We experience a crash triggered by the check in the Instance Scene Data Buffers located around here: `Engine/Source/Runtime/Engine/Public/InstanceDataSceneProxy.h:246`
FWriteView BeginWriteAccess(FAccessTag AccessTag)
{
check(AccessTag.Kind == FAccessTag::EKind::Writer && AccessTag.WriterTag != 0u);
After investigating the core dump, it appears that a valid `this` pointer was hashed with a result of 0.
[Image Removed]
The pointers value was `0x000001d000000000` which if fed into the pointer hash function
[[nodiscard]] inline uint32 PointerHash(const void* Key)
{
// Ignoring the lower 4 bits since they are likely zero anyway.
// Higher bits are more significant in 64 bit builds.
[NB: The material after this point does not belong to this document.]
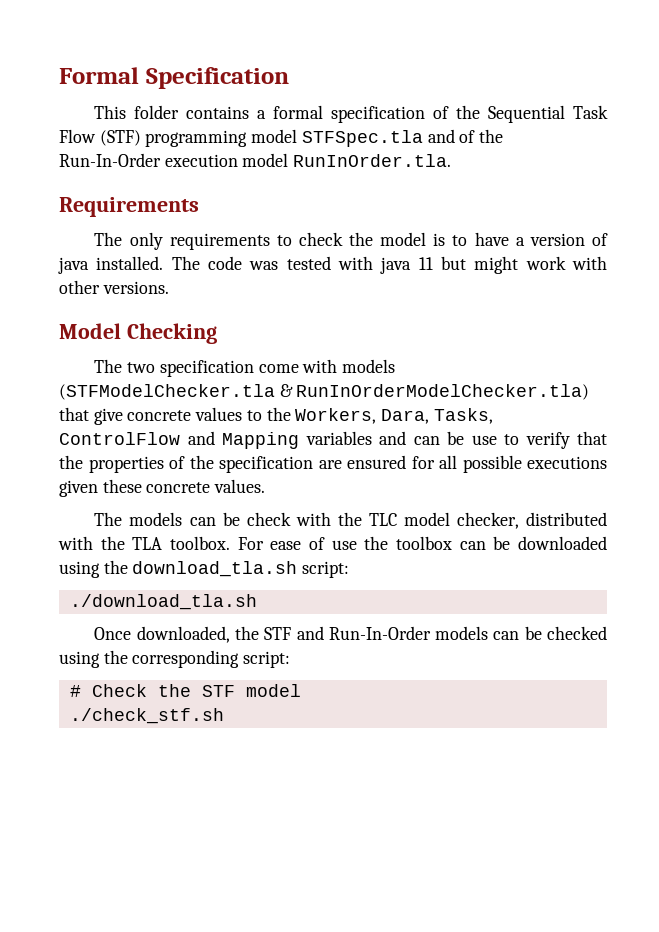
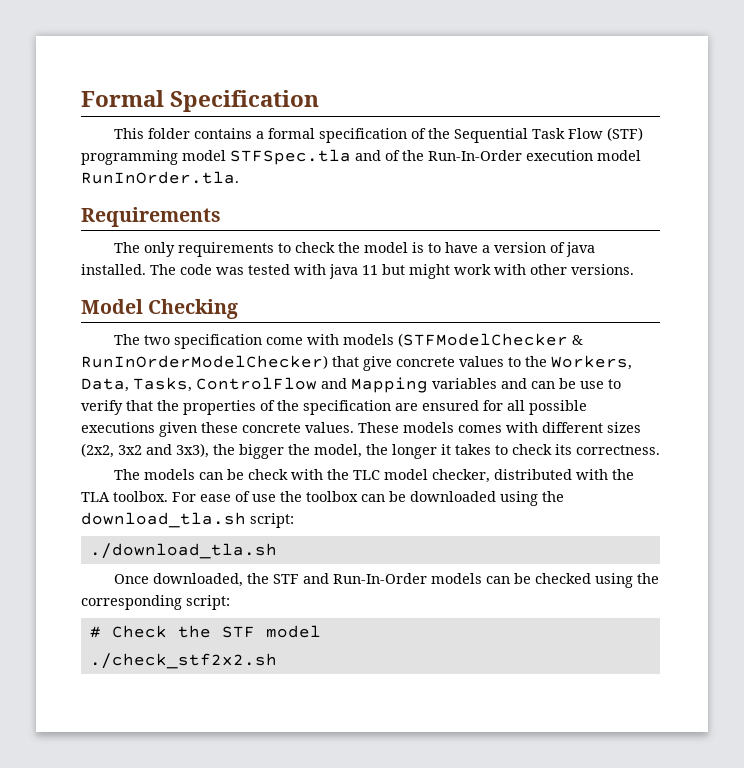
[59,384,590,400] (STFModelChecker.tla & RunInOrderModelChecker.tla) -> [397,333,583,347] [81,355,328,369] (STFModelChecker & RunInOrderModelChecker)
[381,409,430,424] Dara, -> [81,378,129,392] Data,
(266, 486) none -> [358,422,641,433] [81,443,660,459] These models comes with different sizes (2x2, 3x2 and 3x3), the bigger the model, the longer it takes to check its correctness.
[69,708,224,724] ./check_stf.sh -> [89,653,277,669] ./check_stf2x2.sh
const UPTRINT PtrInt = reinterpret_cast<UPTRINT>(Key) >> 4;
return UE::Private::MurmurFinalize32((uint32)PtrInt);
}
appears to result in a 0
[Attachment Removed]
After some internal review, we’ve decided to rewrite the pointer hash to this:
[[nodiscard]] inline uint32 PointerHash(const void* Key)
{
const UPTRINT PtrInt = reinterpret_cast<UPTRINT>(Key);
const UPTRINT Low = PtrInt;
const UPTRINT High = (PtrInt >> 32);
const UPTRINT Combined = Low ^ High;
const UPTRINT NullGuard = Combined | (Key != nullptr);
return UE::Private::MurmurFinalize32(static_cast<uint32>(NullGuard));
}
We think this should effectively incorporate the full pointer and due to the NullGuard computation should ensure a non 0 hash for any non null ptr. It does add a few extra instructions to the compiled function (on gcc at O3 went from 13 to 18).
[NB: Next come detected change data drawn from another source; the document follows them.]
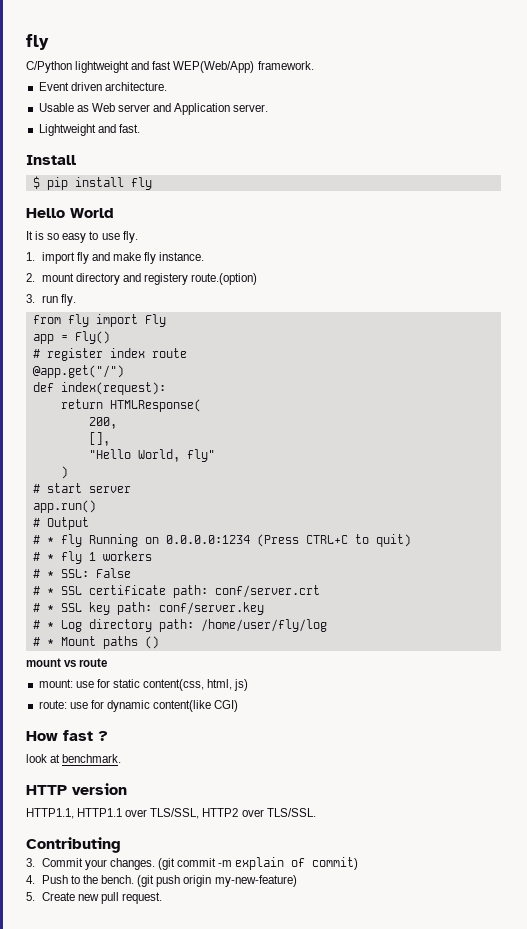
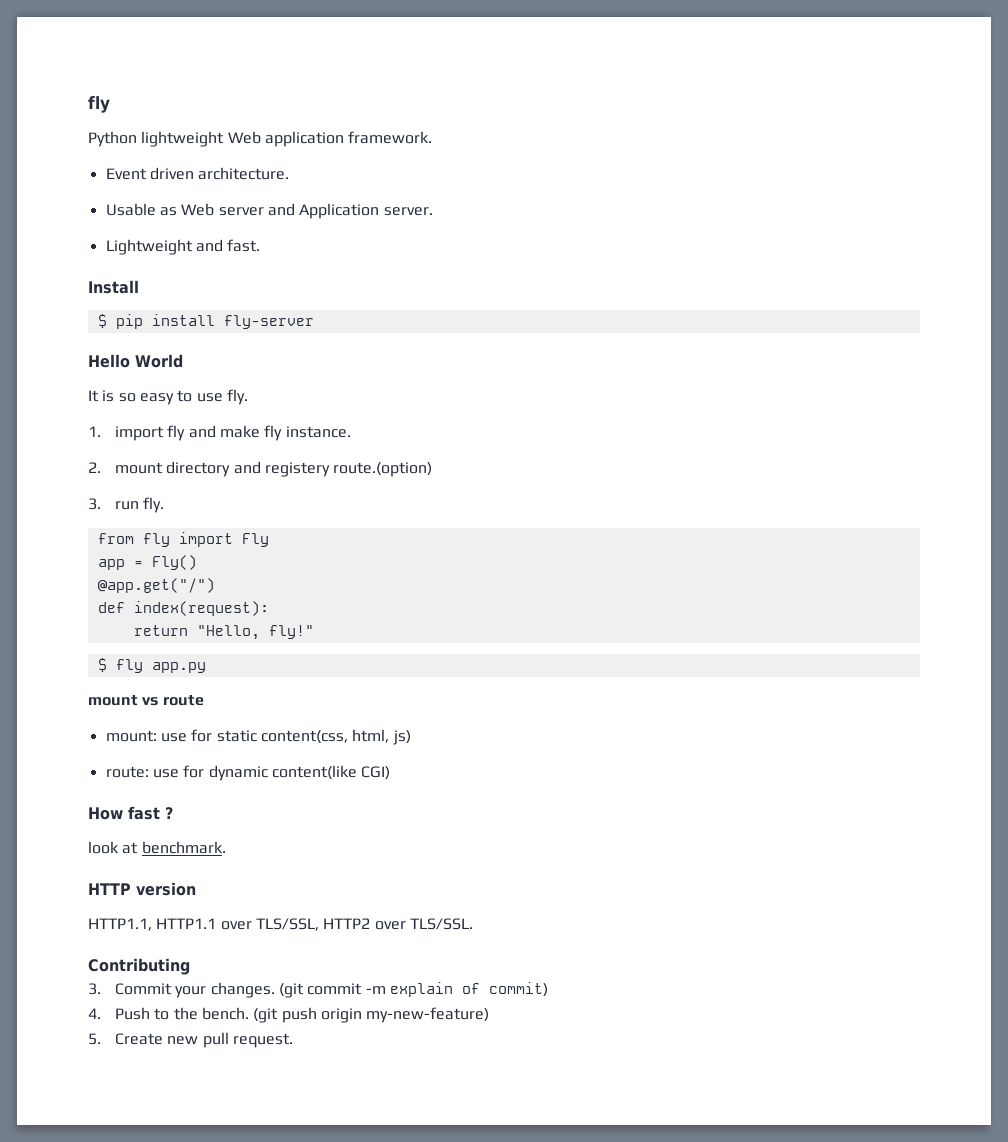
[26,34,49,50] [26,61,255,73] fly // C/Python lightweight and fast WEP(Web/App) -> [88,96,110,113] [88,131,344,147] fly // Python lightweight Web application
[130,177,152,190] fly -> [223,315,314,329] fly-server
[32,348,187,361] // # register index route -> (197, 562) none
[109,399,201,412] [88,417,117,429] [88,432,110,446] [88,449,215,462] [60,466,68,479] [32,483,131,493] [32,500,96,513] [32,517,89,530] [32,534,411,547] [32,551,152,564] [32,568,131,578] [32,585,320,598] [32,602,264,615] [32,619,327,632] [32,636,159,649] HTMLResponse( // 200, // [], // "Hello World, fly" // ) // # start server // app.run() // # Output // # * fly Running on 0.0.0.0:1234 (Press CTRL+C to quit) // # * fly 1 workers // # * SSL: False // # * SSL certificate path: conf/server.crt // # * SSL key path: conf/server.key // # * Log directory path: /home/user/fly/log // # * Mount paths () -> [196,625,314,640] [97,658,206,673] "Hello, fly!" // $ fly app.py

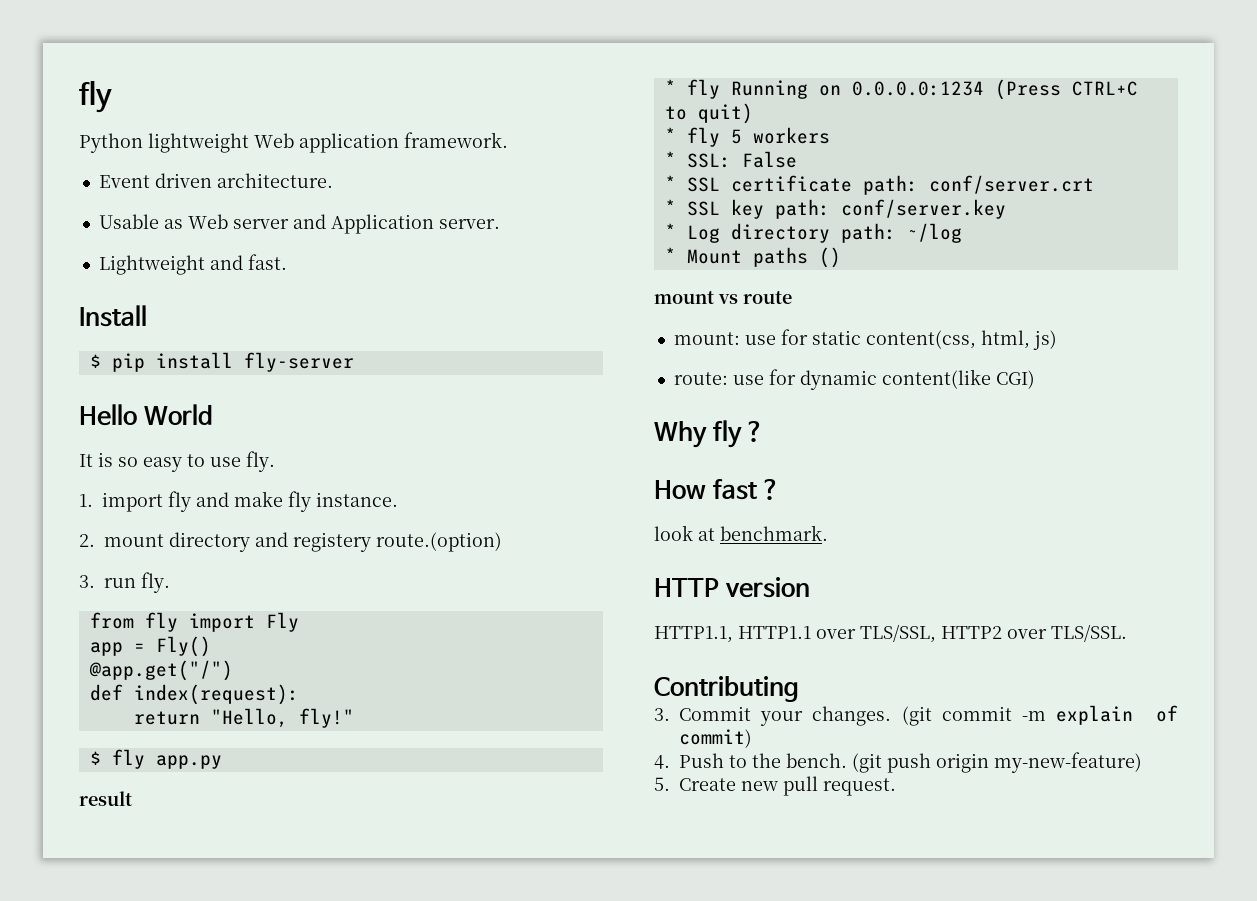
(206, 667) none -> [79,791,132,806] [664,79,1138,100] [664,103,753,124] [664,127,830,147] [664,151,797,168] [664,175,1094,195] [664,199,1006,219] [664,223,962,243] [664,247,841,268] // result // * fly Running on 0.0.0.0:1234 (Press CTRL+C to quit) // * fly 5 workers // * SSL: False // * SSL certificate path: conf/server.crt // * SSL key path: conf/server.key // * Log directory path: ~/log // * Mount paths ()
(391, 773) none -> [654,420,765,448] // Why fly ?

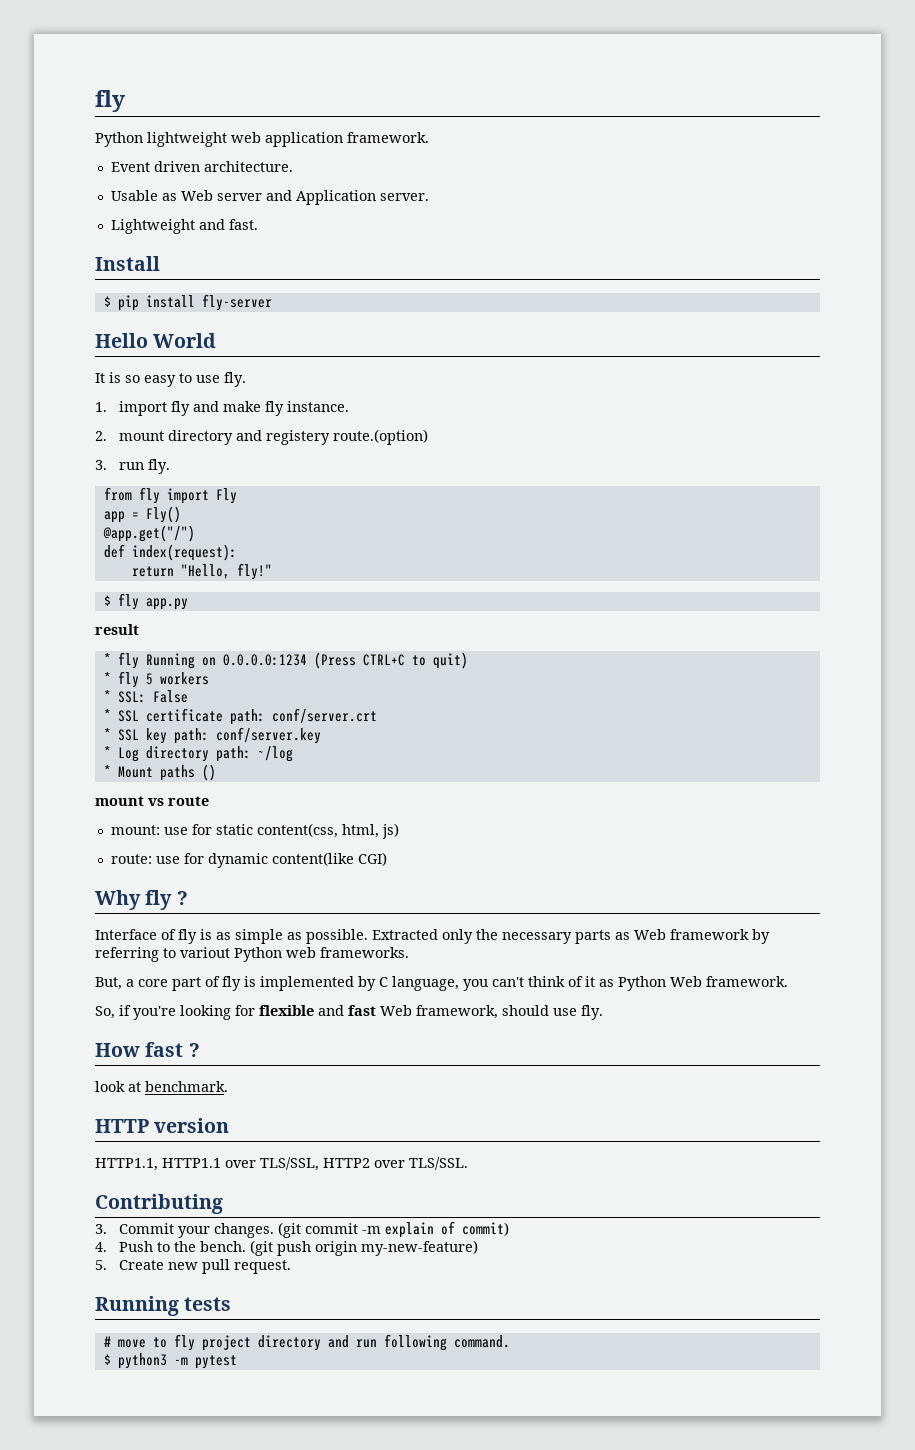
[254,133,294,148] Web -> [231,132,261,143] web
(765, 431) none -> [95,929,770,944] [95,947,409,962] [95,976,788,991] [95,1005,603,1020] // Interface of fly is as simple as possible. Extracted only the necessary parts as Web framework by referring to variout Python web frameworks. // But, a core part of fly is implemented by C language, you can't think of it as Python Web framework. // So, if you're looking for flexible and fast Web framework, should use fly.
(896, 787) none -> [95,1296,232,1316] [103,1334,510,1351] [103,1353,237,1369] // Running tests // # move to fly project directory and run following command. // $ python3 -m pytest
Does that seem like a reasonable change and should we expect any issues from this?
[Attachment Removed]
Hi Brian, this was fixed in CL 49601174.
File: UE5\Main\Engine\Source\Runtime\Core\Public\Templates\TypeHash.h
namespace UE
{
namespace Private
{
[[nodiscard]] inline uint64 MurmurFinalize64(uint64 Hash)
{
Hash ^= Hash >> 33;
Hash *= 0xff51afd7ed558ccdull;
Hash ^= Hash >> 33;
Hash *= 0xc4ceb9fe1a85ec53ull;
Hash ^= Hash >> 33;
return Hash;
}
[[nodiscard]] inline uint32 GetTypeHash64(uint64 Value)
{
return (uint32)Value + ((uint32)(Value >> 32) * 23);
}
}
}
[[nodiscard]] inline uint32 PointerHash(const void* Key)
{
const UPTRINT PtrInt = reinterpret_cast<UPTRINT>(Key);
return UE::Private::GetTypeHash64(UE::Private::MurmurFinalize64(PtrInt));
}
template <
typename ScalarType,
std::enable_if_t<std::is_scalar_v<ScalarType> && !std::is_same_v<ScalarType, TCHAR*> && !std::is_same_v<ScalarType, const TCHAR*>>* = nullptr
>
[[nodiscard]] inline uint32 GetTypeHash(ScalarType Value)
{
if constexpr (std::is_integral_v<ScalarType>)
{
if constexpr (sizeof(ScalarType) <= 4)
{
return Value;
}
else if constexpr (sizeof(ScalarType) == 8)
{
>>>> return UE::Private::GetTypeHash64(Value); <<<<<
}
else if constexpr (sizeof(ScalarType) == 16)
{
...
}
Richard
[Attachment Removed]
Hi Brian,
You’re absolutely right.
Here’s what I’m about to submit:
[[nodiscard]] inline uint32 PointerHash(const void* Key)
{
const UPTRINT PtrInt = reinterpret_cast<UPTRINT>(Key);
uint32 Hash = UE::Private::GetTypeHash64(UE::Private::MurmurFinalize64(PtrInt));
if (Hash == 0 && PtrInt != 0)
{
Hash = ~0u;
}
return Hash;
}
This guarantees PointerHash() returns non-zero for non-null pointers ( Algorithm unchanged, nullptr still hashes to 0 ).
Richard
[Attachment Removed]
Another solution is to simply change the ctor of FAccessTag and force ~0u when receiving a write tag == 0
FAccessTag(uint32 InWriterTag) : WriterTag(InWriterTag ? InWriterTag : ~0u) , Kind(EKind::Writer) { }I’ll come back here with the official fix.
[Attachment Removed]
I went ahead with the last proposed fix (submitted in our main branch : CL 51967511).
[Attachment Removed]
I think we are going to try using this version instead as it gives better quality hashes and is only marginally slower than always or’ing the key test in.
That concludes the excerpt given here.